Ma il lockdown, seppur con le legittime considerazioni, era inevitabile, noi grandi e la politica ce ne assumiamo tutta la responsabilità. Ora, con altrettanta responsabilità, dobbiamo fare i conti con i danni che il lockdown ha prodotto. E con responsabilità dovremmo anche riconoscere gli errori che la società di ieri e soprattutto di oggi ha commesso. L’attenzione va posta su temi sempre più attuali: la perdita dei valori e la filosofia del “tutto subito”. Anche nell’amore si è arrivati al punto di considerare il corteggiamento come un qualcosa di anacronistico, una pura perdita di tempo. E chiunque provi ad allontanarsi da questi standard di vita si sente kafkianamente diverso, in preda all’angoscia e guardato con distacco dagli altri. 

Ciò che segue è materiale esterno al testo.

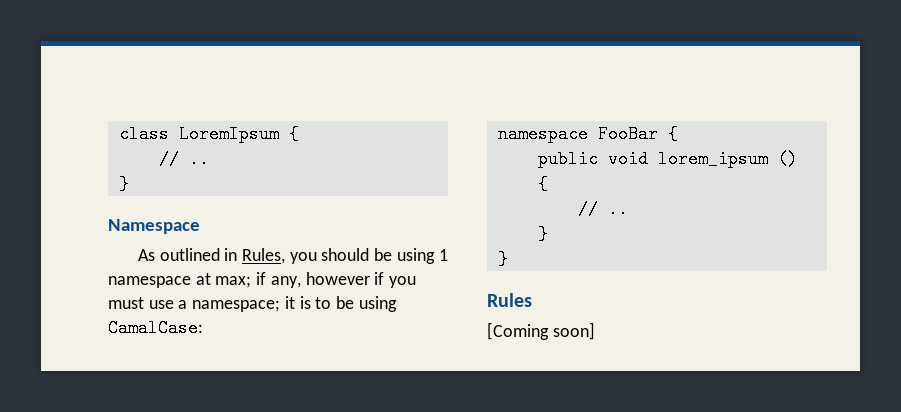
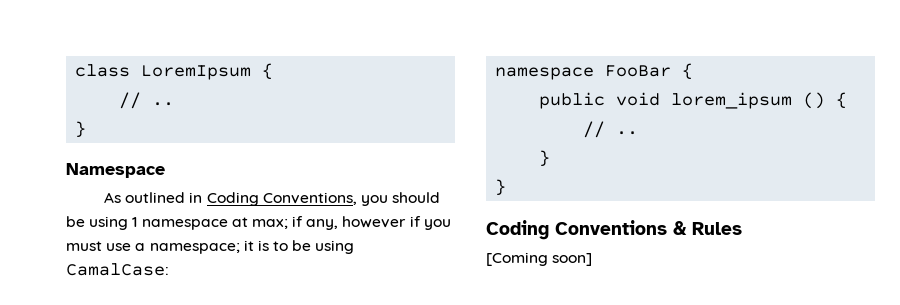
[242,248,286,264] Rules, -> [206,192,357,206] Coding Conventions,
(508, 259) none -> [486,220,687,240] Coding Conventions &

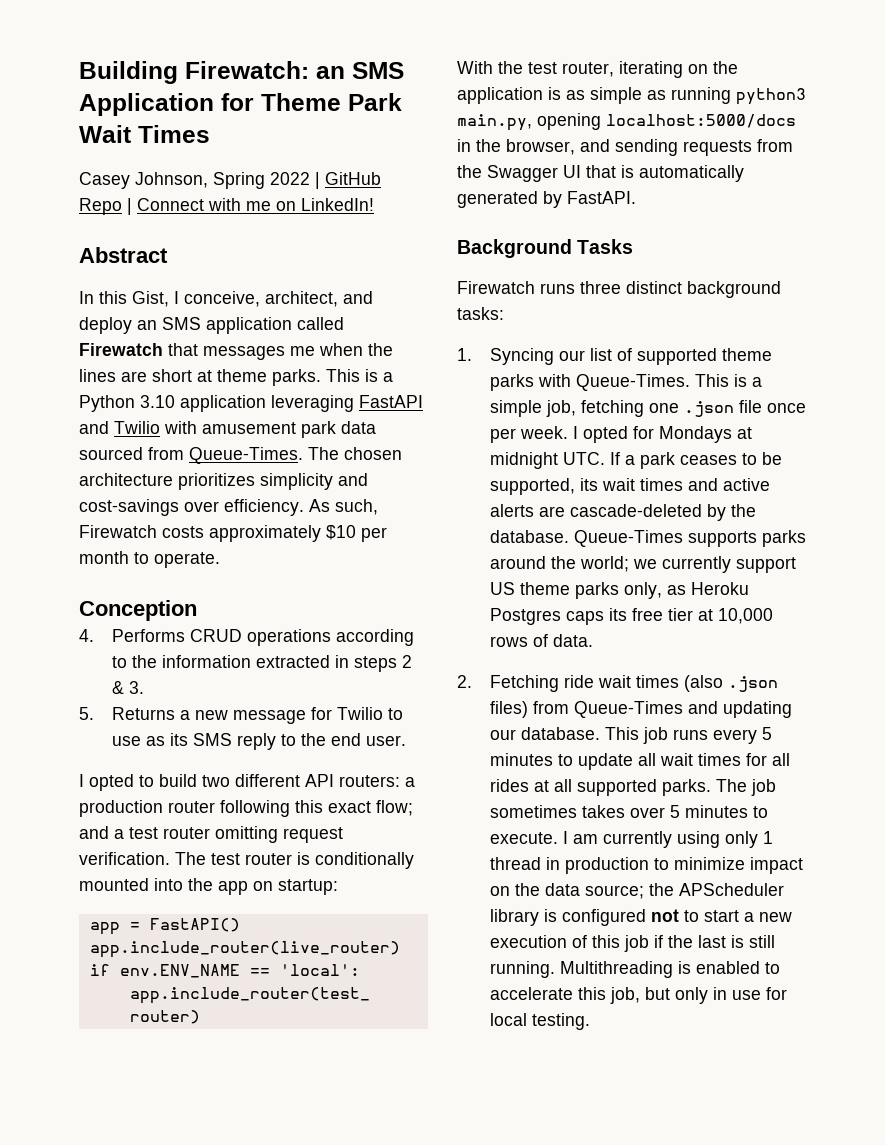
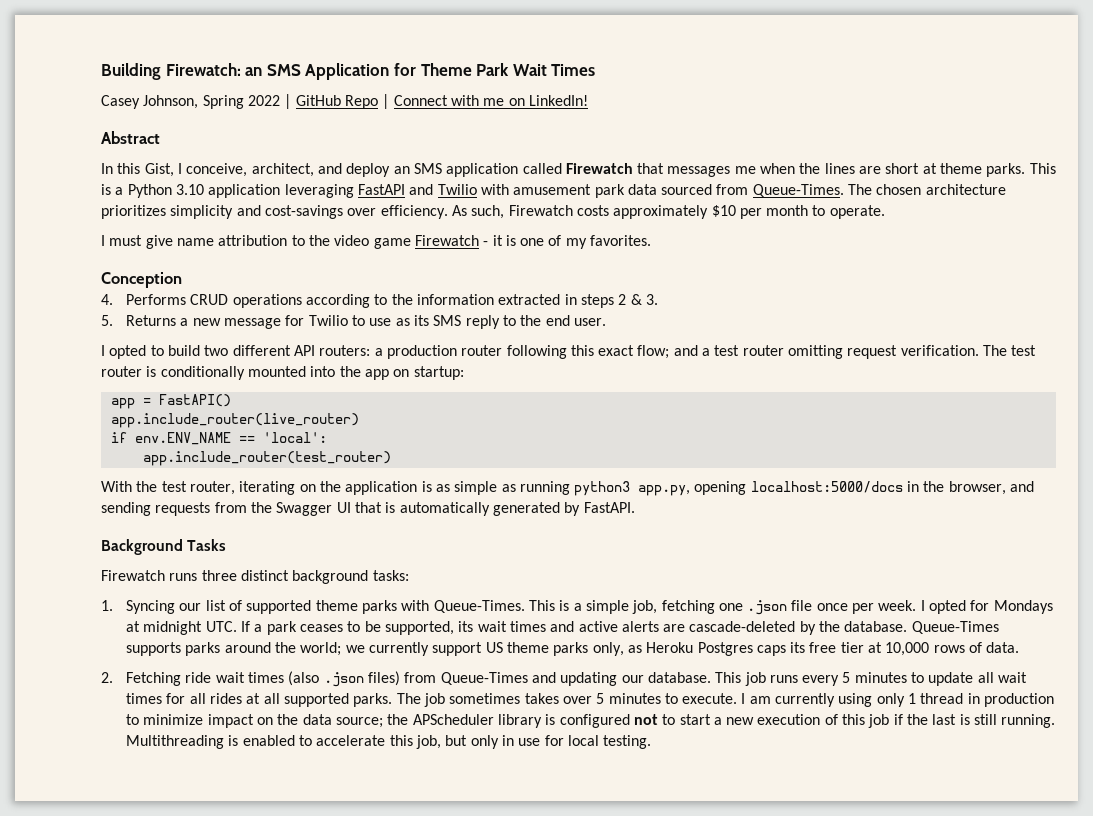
(220, 560) none -> [101,235,652,249] // I must give name attribution to the video game Firewatch - it is one of my favorites.
[457,114,532,131] main.py, -> [638,485,691,496] app.py,

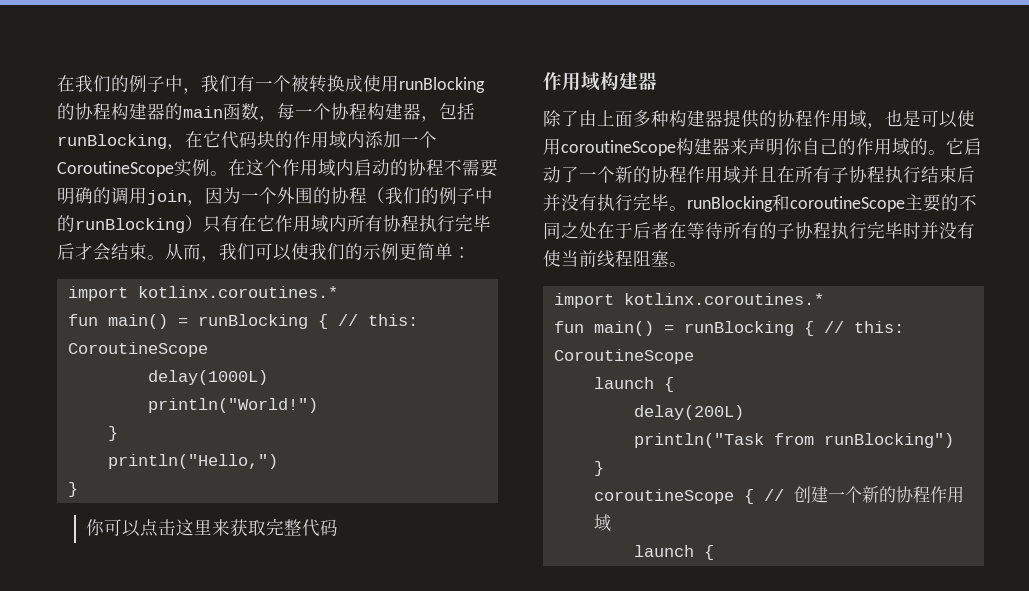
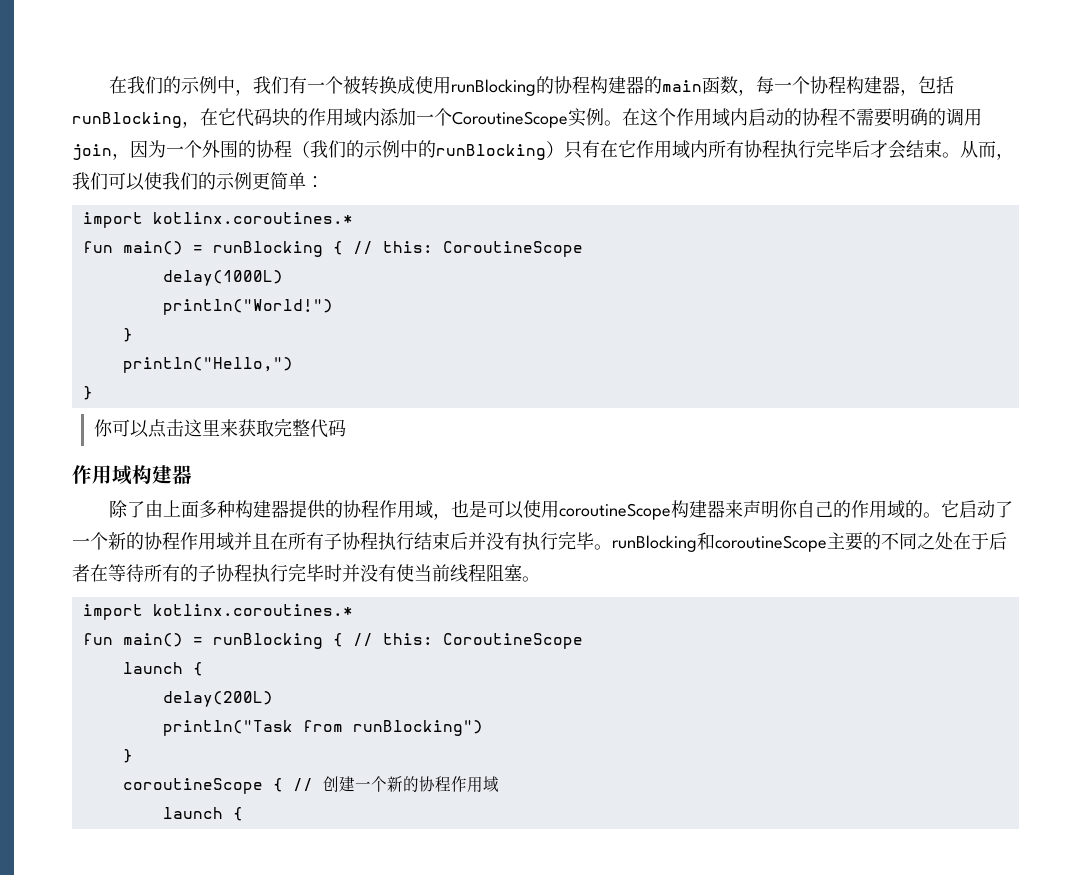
[129,75,165,92] 例子 -> [181,76,218,94] 示例
[439,187,475,204] 例子 -> [364,140,400,158] 示例

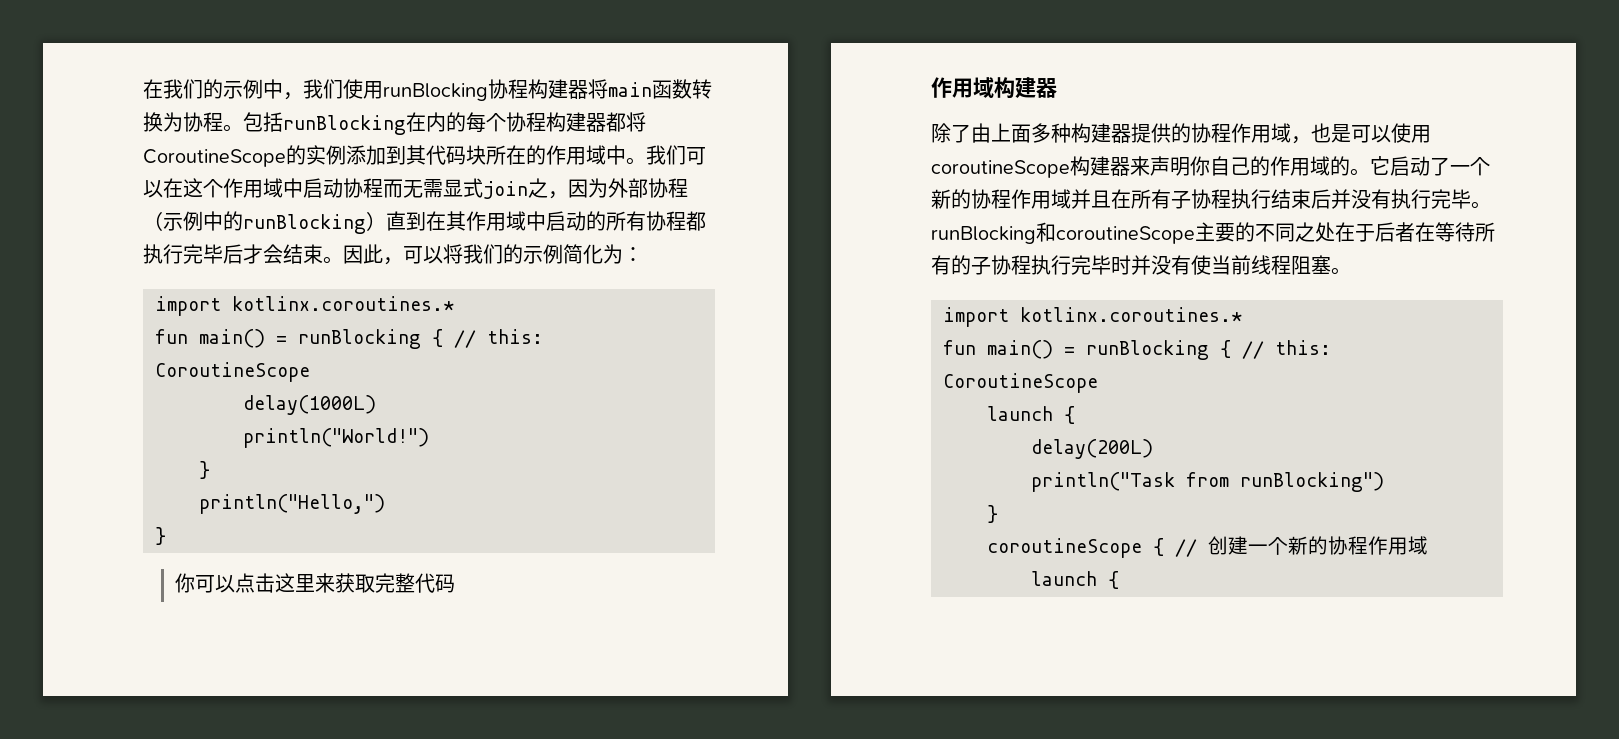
[289,76,416,95] 有一个被转换成 -> (343, 89) none
[536,76,663,94] 的协程构建器的 -> [488,79,608,99] 协程构建器将
[738,76,955,96] [72,108,982,128] [72,140,708,160] ，每一个协程构建器，包括runBlocking，在它代码块的作用域内添加一个CoroutineScope实例。在这个作用域内启动的协程不需要明确的调用join，因为一个外围的协程（我们的示例中的runBlocking）只有在它作用域内 -> [692,79,712,99] [143,112,646,135] [143,145,706,167] [143,178,688,199] [143,211,606,234] 转换为协程。包括runBlocking在内的每个协程构建器都将CoroutineScope的实例添加到其代码块所在的作用域中。我们可以在这个作用域中启动协程而无需显式join之，因为外部协程（示例中的runBlocking）直到在其作用域中启动的
(780, 149) none -> [686,211,706,231] 都
[960,140,1014,160] [72,172,306,191] 从而，我们可以使我们的示例更简单 -> [343,244,623,265] 因此，可以将我们的示例简化为

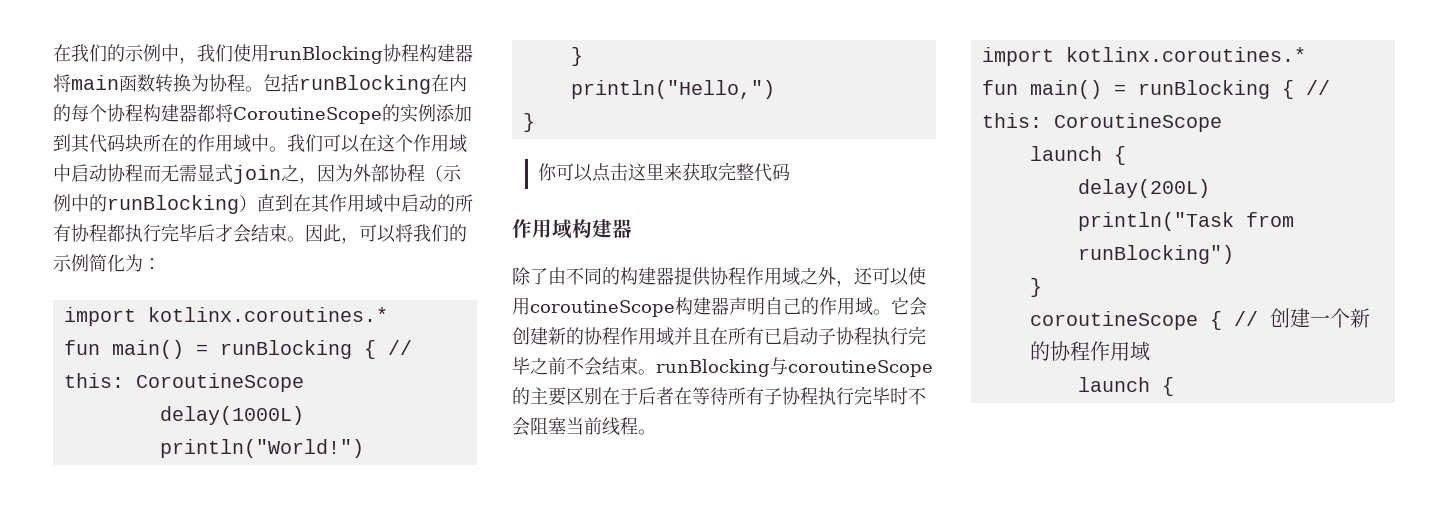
[991,123,1071,143] 上面多种 -> [566,267,620,285] 不同的
[1171,123,1351,144] 的协程作用域，也是 -> [710,267,873,287] 协程作用域之外，还
[1130,156,1210,176] 来声明你 -> [729,297,765,315] 声明
[1330,156,1490,176] 的。它启动了一个 -> [873,297,927,316] [512,327,548,345] 。它会创建
[1171,189,1491,209] [931,222,1335,244] 子协程执行结束后并没有执行完毕。runBlocking和coroutineScope主要的不同之处 -> [764,326,926,345] [512,357,933,377] [512,387,602,406] 已启动子协程执行完毕之前不会结束。runBlocking与coroutineScope的主要区别
[951,255,971,275] 的 -> (764, 396) none
[1131,255,1211,275] 并没有使 -> [908,387,926,405] [512,417,566,436] 不会阻塞
[1291,255,1331,275] 阻塞 -> (638, 426) none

Di chi è la responsabilità se non di noi adulti che dovremmo dare il buon esempio? Io con gli adolescenti ci parlo tutti i giorni, sono ben consci dei valori quali l’onestà, l’altruismo, il rispetto, ben più consci e consapevoli di quanto ne fossimo noi da ragazzi, ma la società impone loro esempi che vanno nella direzione opposta. Il buon esempio dovrebbe arrivare dalla famiglia, dalla scuola, dagli stessi mezzi d’informazione. 

Con gli adolescenti tengo a mantenere sempre un atteggiamento autorevole ma mai autoritario, tanta disponibilità ad ascoltarli, una grande fiducia in loro e soprattutto grande rispetto. Sto assistendo ad una politica che per conquistare i giovani entra nemmeno troppo timidamente nei loro templi sacri, i social network. Ecco, torno a ripeterlo, ritengo utile e vantaggioso mantenere distinti i ruoli, personalmente non ho conquistato la fiducia dei miei figli e dei loro amici fumando di nascosto con loro o bevendoci alcolici insieme. Ho conquistato la loro fiducia rivendicando la solennità del mio ruolo di genitore ed educatore e al contempo la mia disponibilità ad ascoltarli senza pregiudizi ma soprattutto avvicinandomi al loro mondo in punta di piedi. Gesualdo Bufalino scriveva: “C’è chi viaggia per perdersi, c’è chi viaggia per trovarsi”.

Il ruolo di noi adulti dovrebbe essere proprio questo, aiutare i nostri adolescenti a trovare la loro identità.